(Revision comparison data)
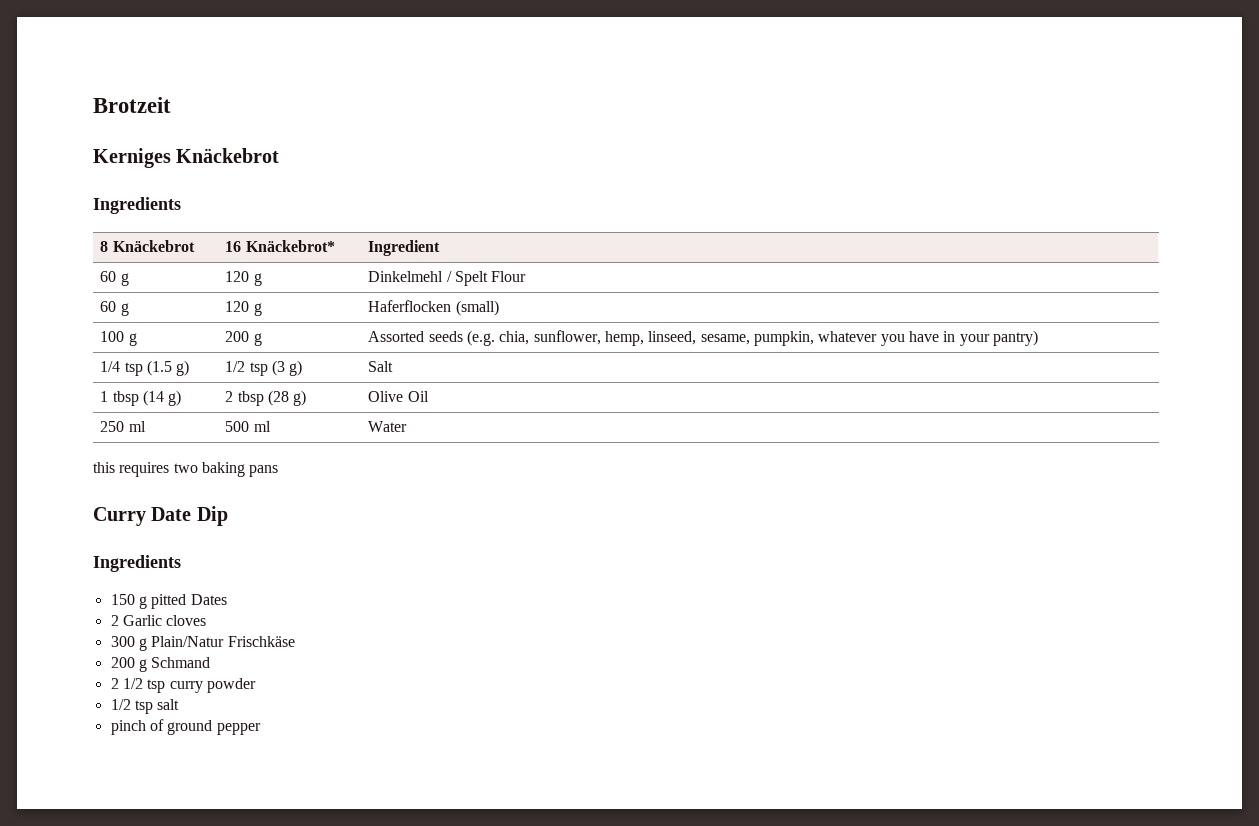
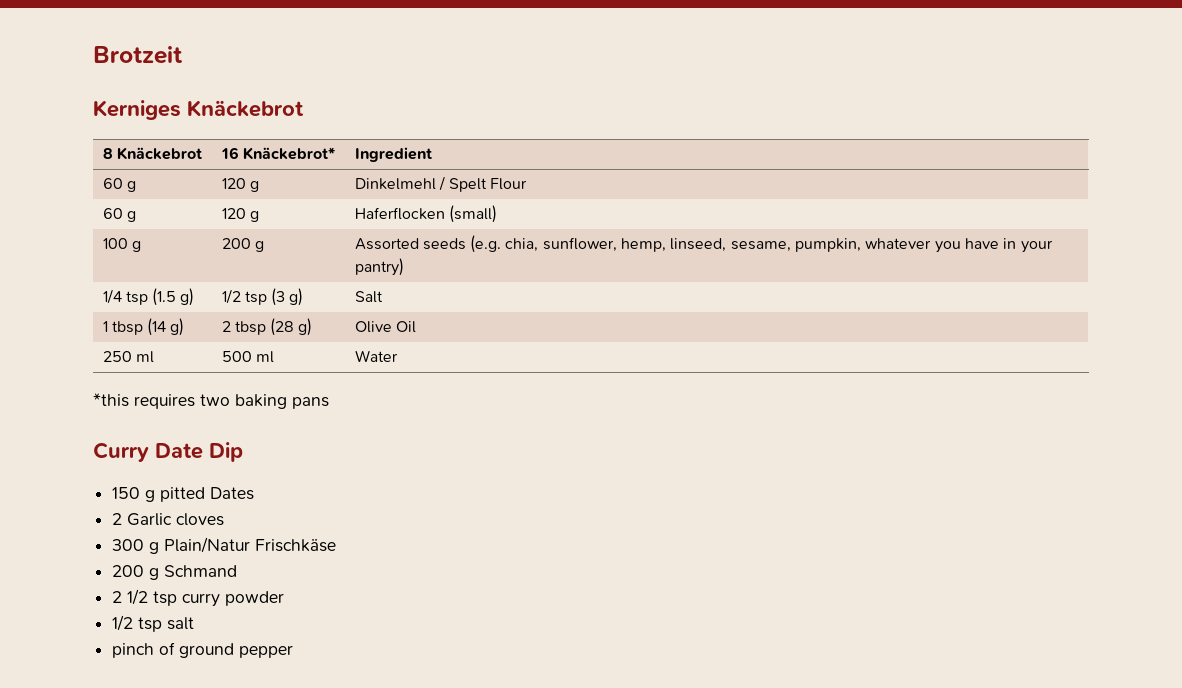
[93,197,181,214] // Ingredients -> (304, 108) none
[93,462,115,473] this -> [93,393,129,407] *this
[93,555,181,572] // Ingredients -> (243, 452) none

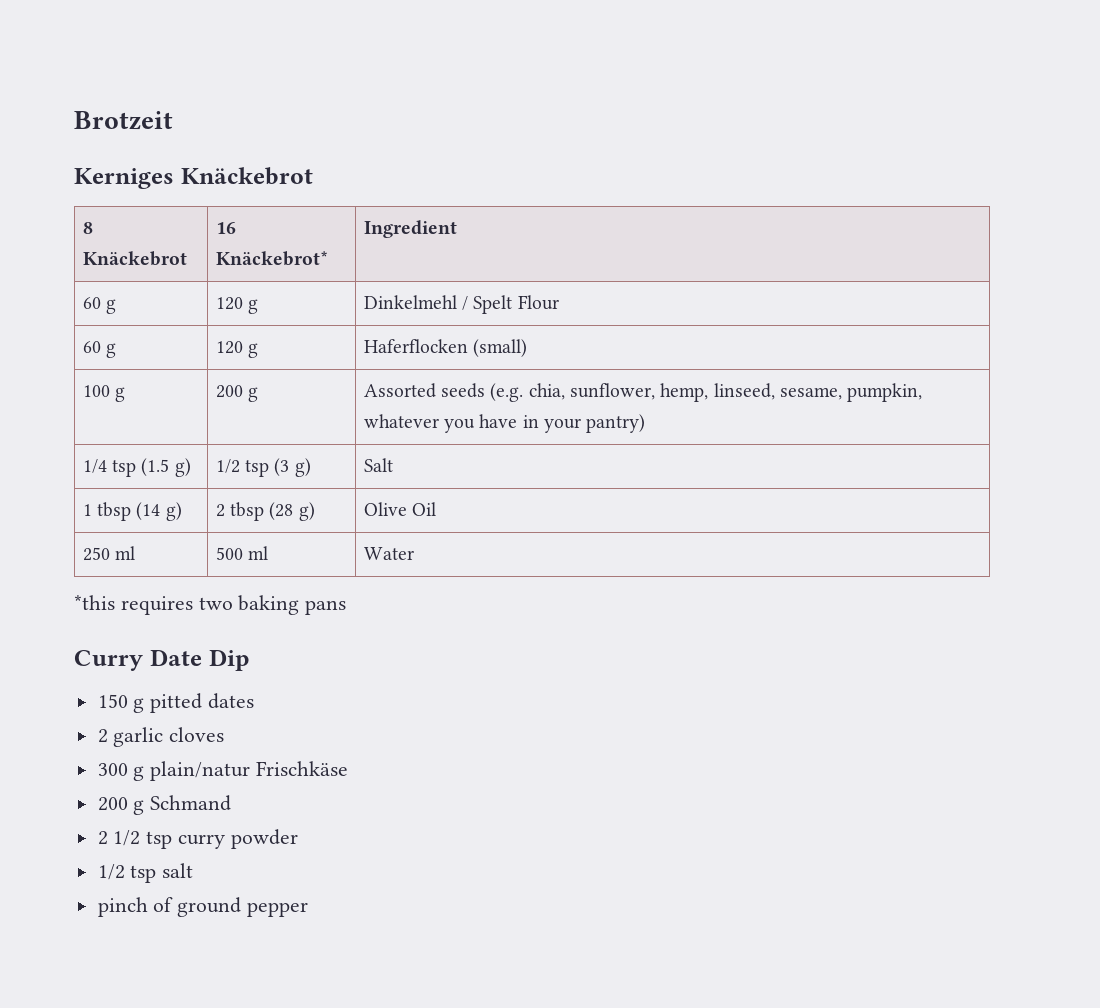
[210,487,255,500] [112,513,173,526] Dates // 2 Garlic -> [208,693,255,709] [97,727,164,747] dates // 2 garlic
[164,537,251,553] Plain/Natur -> [150,761,251,781] plain/natur

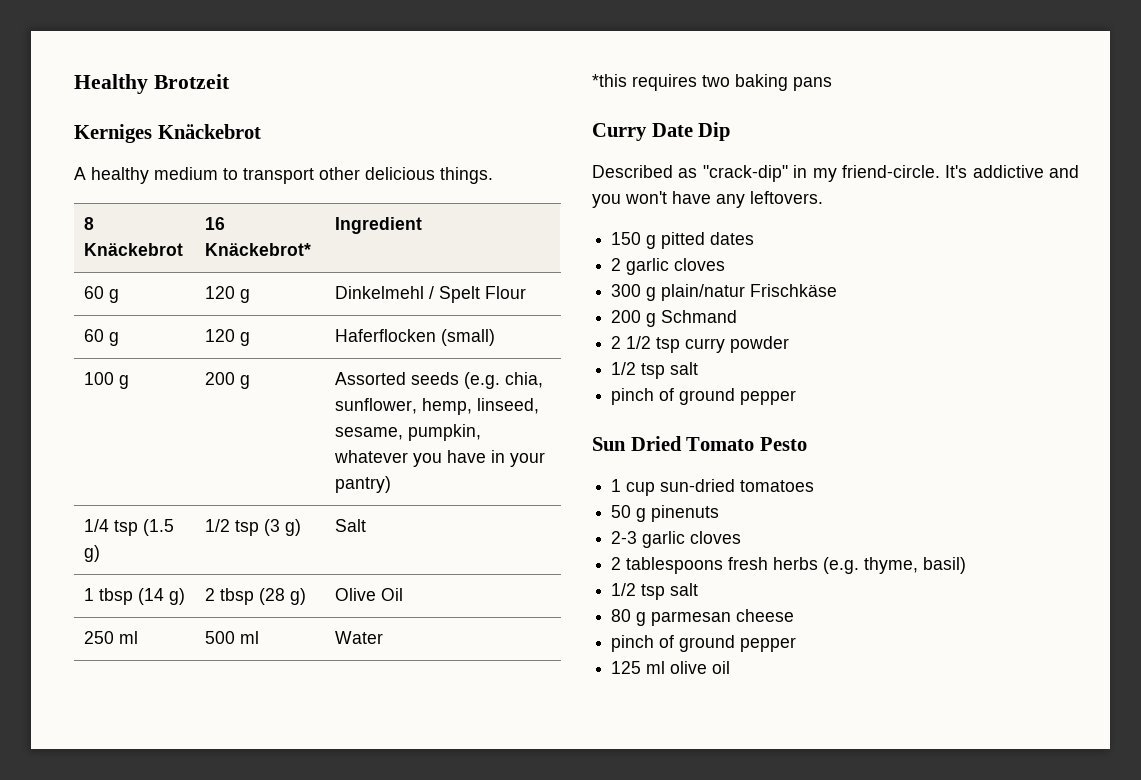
(74, 120) none -> [74,74,148,94] Healthy
(313, 176) none -> [74,167,493,184] // A healthy medium to transport other delicious things.
(250, 660) none -> [592,165,1079,182] [592,191,823,208] // Described as "crack-dip" in my friend-circle. It's addictive and you won't have any leftovers.
(309, 909) none -> [592,436,807,451] [611,479,815,496] [611,505,720,522] [611,531,742,548] [611,557,967,574] [611,583,699,600] [611,609,795,626] [611,635,797,652] [611,661,731,674] // Sun Dried Tomato Pesto // 1 cup sun-dried tomatoes // 50 g pinenuts // 2-3 garlic cloves // 2 tablespoons fresh herbs (e.g. thyme, basil) // 1/2 tsp salt // 80 g parmesan cheese // pinch of ground pepper // 125 ml olive oil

=== Exercise description ===
The output is the records exactly as they read, with no pictures in it.

=== Written reply ===
[93,197,181,214] // Ingredients -> (304, 108) none
[93,462,115,473] this -> [93,393,129,407] *this
[93,555,181,572] // Ingredients -> (243, 452) none

[210,487,255,500] [112,513,173,526] Dates // 2 Garlic -> [208,693,255,709] [97,727,164,747] dates // 2 garlic
[164,537,251,553] Plain/Natur -> [150,761,251,781] plain/natur

(74, 120) none -> [74,74,148,94] Healthy
(313, 176) none -> [74,167,493,184] // A healthy medium to transport other delicious things.
(250, 660) none -> [592,165,1079,182] [592,191,823,208] // Described as "crack-dip" in my friend-circle. It's addictive and you won't have any leftovers.
(309, 909) none -> [592,436,807,451] [611,479,815,496] [611,505,720,522] [611,531,742,548] [611,557,967,574] [611,583,699,600] [611,609,795,626] [611,635,797,652] [611,661,731,674] // Sun Dried Tomato Pesto // 1 cup sun-dried tomatoes // 50 g pinenuts // 2-3 garlic cloves // 2 tablespoons fresh herbs (e.g. thyme, basil) // 1/2 tsp salt // 80 g parmesan cheese // pinch of ground pepper // 125 ml olive oil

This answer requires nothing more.